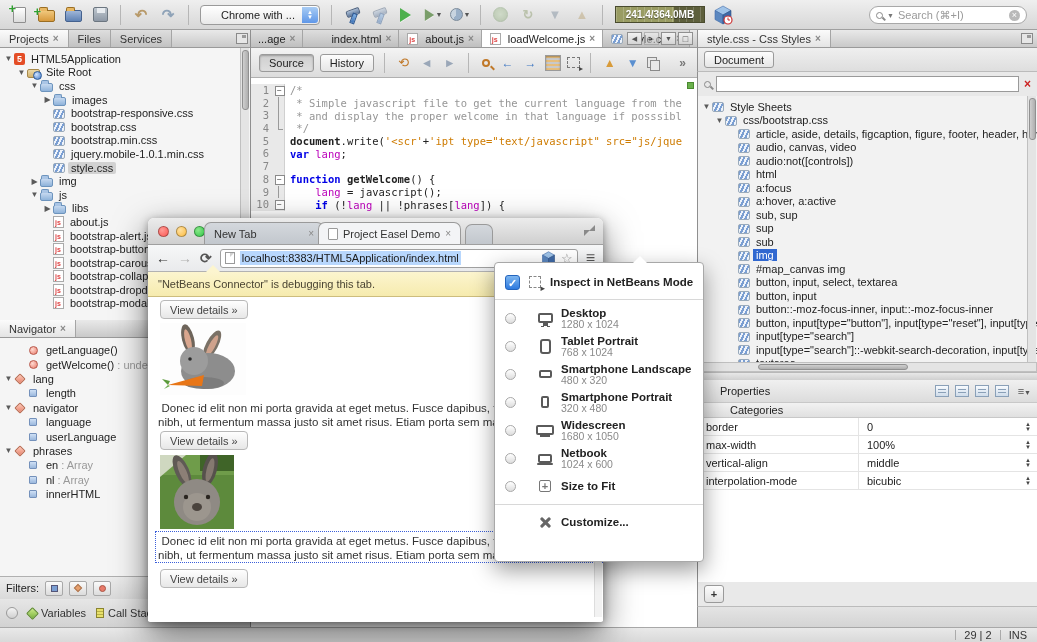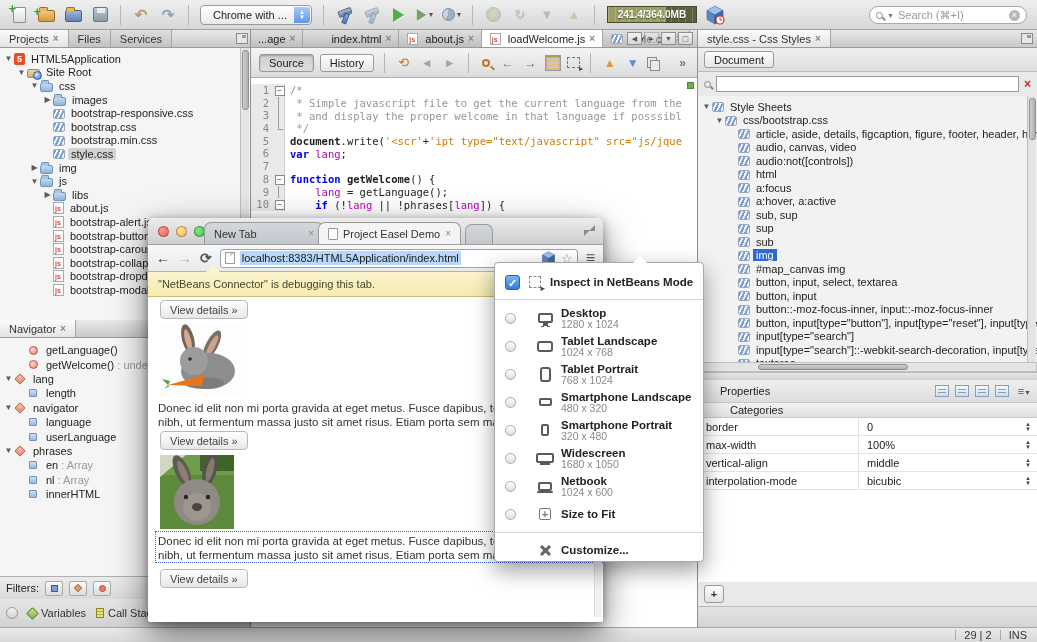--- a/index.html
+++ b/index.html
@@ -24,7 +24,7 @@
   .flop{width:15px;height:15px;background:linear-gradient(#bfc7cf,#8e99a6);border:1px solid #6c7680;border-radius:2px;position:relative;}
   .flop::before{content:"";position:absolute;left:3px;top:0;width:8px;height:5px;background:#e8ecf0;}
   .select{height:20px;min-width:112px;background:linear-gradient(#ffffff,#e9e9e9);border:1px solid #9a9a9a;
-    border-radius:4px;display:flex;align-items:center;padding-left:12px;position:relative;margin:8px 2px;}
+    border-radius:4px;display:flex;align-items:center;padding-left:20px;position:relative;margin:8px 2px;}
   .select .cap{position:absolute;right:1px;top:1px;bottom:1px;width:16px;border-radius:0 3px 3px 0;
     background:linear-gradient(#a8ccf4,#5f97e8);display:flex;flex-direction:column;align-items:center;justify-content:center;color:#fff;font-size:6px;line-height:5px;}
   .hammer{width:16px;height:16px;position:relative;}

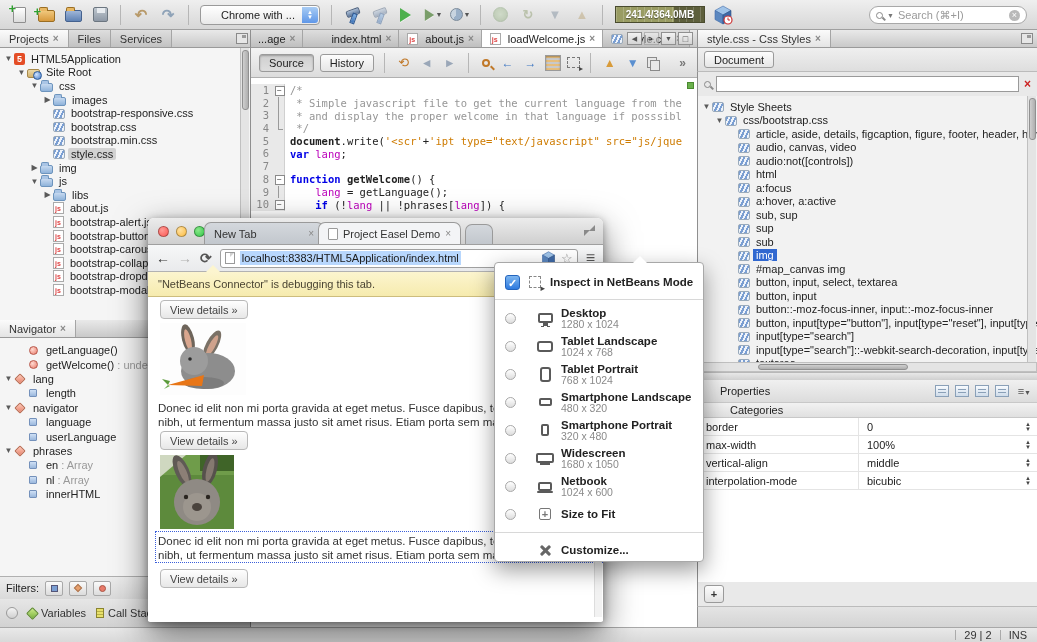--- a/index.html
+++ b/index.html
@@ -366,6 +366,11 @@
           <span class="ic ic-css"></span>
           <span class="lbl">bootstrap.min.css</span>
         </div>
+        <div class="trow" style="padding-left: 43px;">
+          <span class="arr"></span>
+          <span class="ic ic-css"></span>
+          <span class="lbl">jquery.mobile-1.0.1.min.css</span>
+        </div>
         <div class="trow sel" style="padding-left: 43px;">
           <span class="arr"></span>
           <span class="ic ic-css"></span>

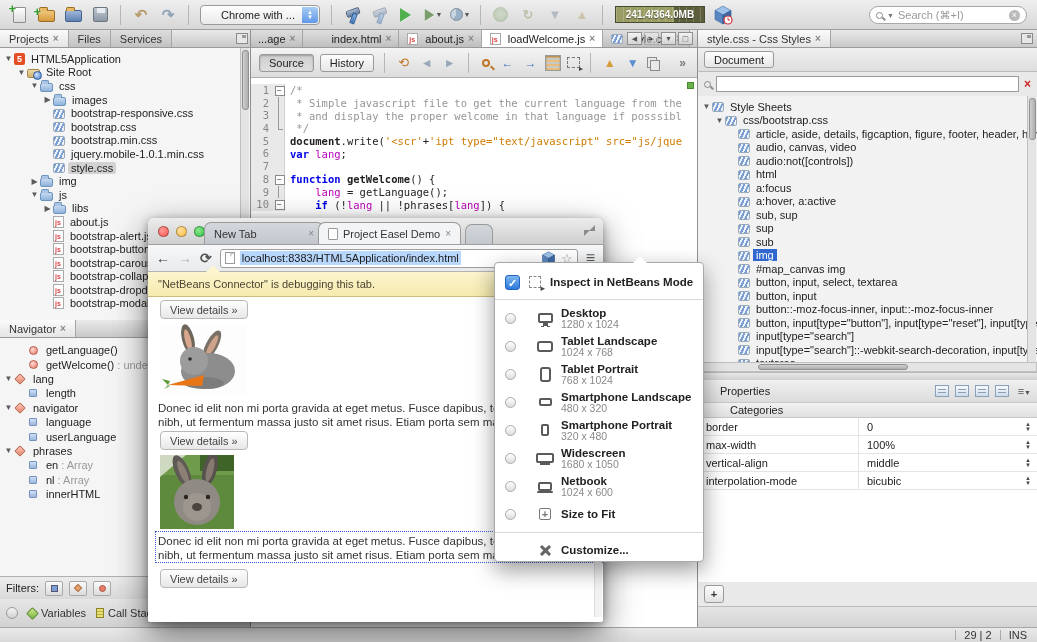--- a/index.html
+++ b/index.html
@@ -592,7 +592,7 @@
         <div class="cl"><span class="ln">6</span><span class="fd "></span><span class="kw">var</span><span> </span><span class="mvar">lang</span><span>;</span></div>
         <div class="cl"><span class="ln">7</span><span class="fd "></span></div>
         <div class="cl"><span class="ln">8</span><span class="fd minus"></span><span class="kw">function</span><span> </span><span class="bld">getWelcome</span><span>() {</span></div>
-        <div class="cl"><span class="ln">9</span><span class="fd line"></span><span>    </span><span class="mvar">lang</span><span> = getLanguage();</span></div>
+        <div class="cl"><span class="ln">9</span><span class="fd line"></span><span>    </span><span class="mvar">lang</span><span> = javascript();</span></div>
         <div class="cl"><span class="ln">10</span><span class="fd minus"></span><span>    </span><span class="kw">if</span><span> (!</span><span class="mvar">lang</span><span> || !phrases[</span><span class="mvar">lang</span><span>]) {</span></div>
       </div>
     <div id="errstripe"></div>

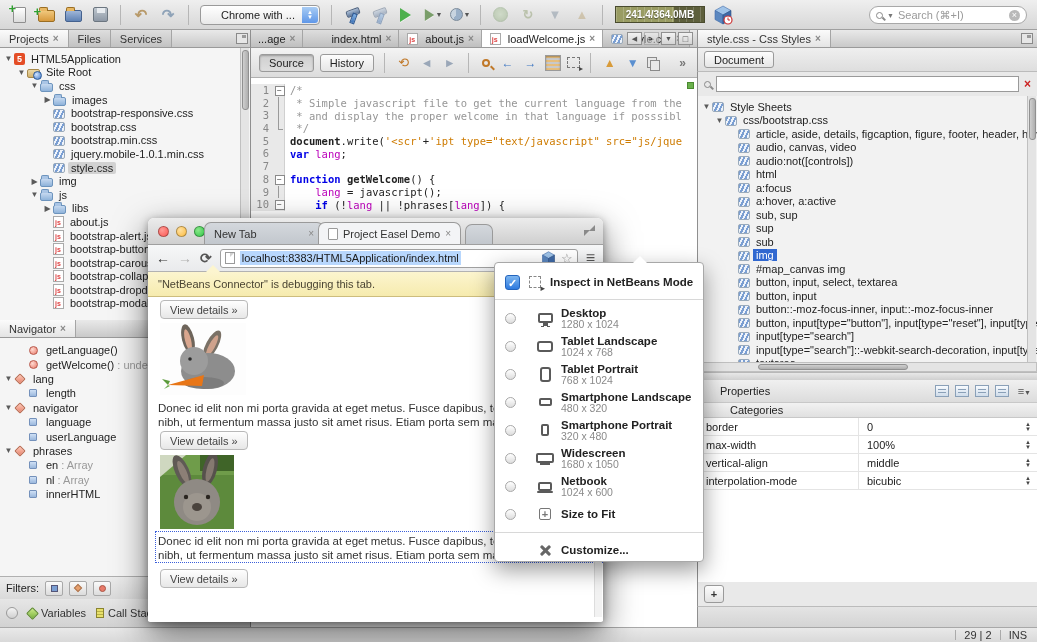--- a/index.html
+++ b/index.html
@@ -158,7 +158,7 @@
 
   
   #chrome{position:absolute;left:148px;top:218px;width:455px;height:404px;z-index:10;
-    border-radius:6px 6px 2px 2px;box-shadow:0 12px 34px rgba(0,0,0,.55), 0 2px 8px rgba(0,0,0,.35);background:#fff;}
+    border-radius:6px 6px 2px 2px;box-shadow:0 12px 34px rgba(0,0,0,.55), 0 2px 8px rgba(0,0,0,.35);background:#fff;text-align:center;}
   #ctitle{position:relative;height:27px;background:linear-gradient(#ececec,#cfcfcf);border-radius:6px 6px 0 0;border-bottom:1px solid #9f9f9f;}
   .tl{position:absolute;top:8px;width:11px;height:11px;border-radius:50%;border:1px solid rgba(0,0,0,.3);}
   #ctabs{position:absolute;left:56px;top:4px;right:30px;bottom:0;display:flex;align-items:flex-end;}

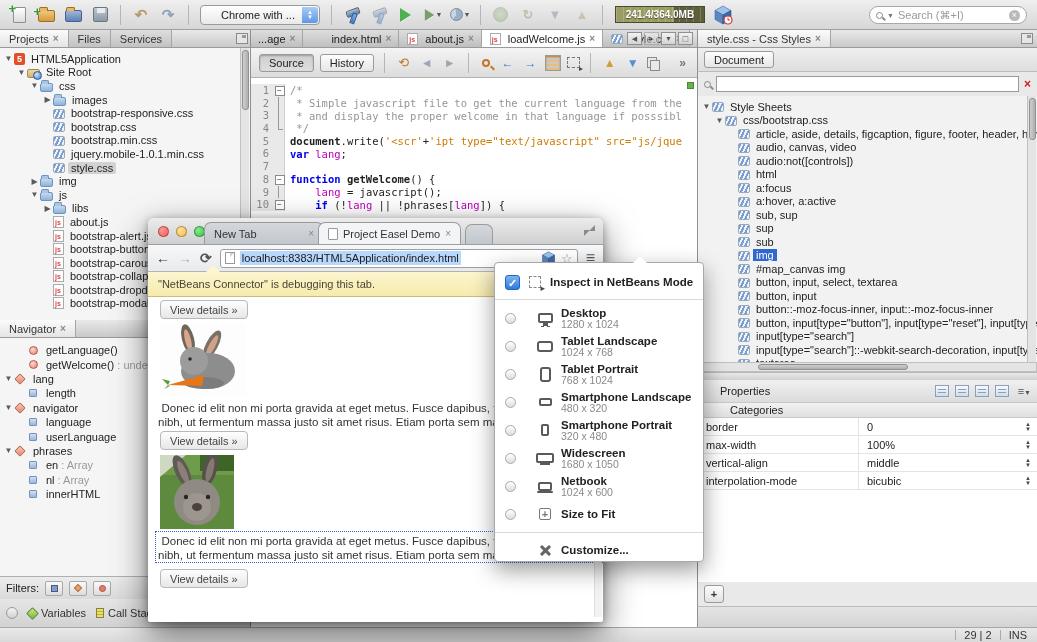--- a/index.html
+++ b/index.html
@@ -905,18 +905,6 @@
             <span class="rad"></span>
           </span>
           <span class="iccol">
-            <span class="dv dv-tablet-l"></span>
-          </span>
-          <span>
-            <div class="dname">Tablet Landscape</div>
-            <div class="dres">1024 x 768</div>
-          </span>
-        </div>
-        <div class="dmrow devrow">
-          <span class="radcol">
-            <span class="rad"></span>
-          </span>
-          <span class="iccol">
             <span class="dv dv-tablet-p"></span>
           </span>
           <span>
****************************************
Looking at the entries above, say how many lines contain the word "flex". Nothing but the number is needed.

4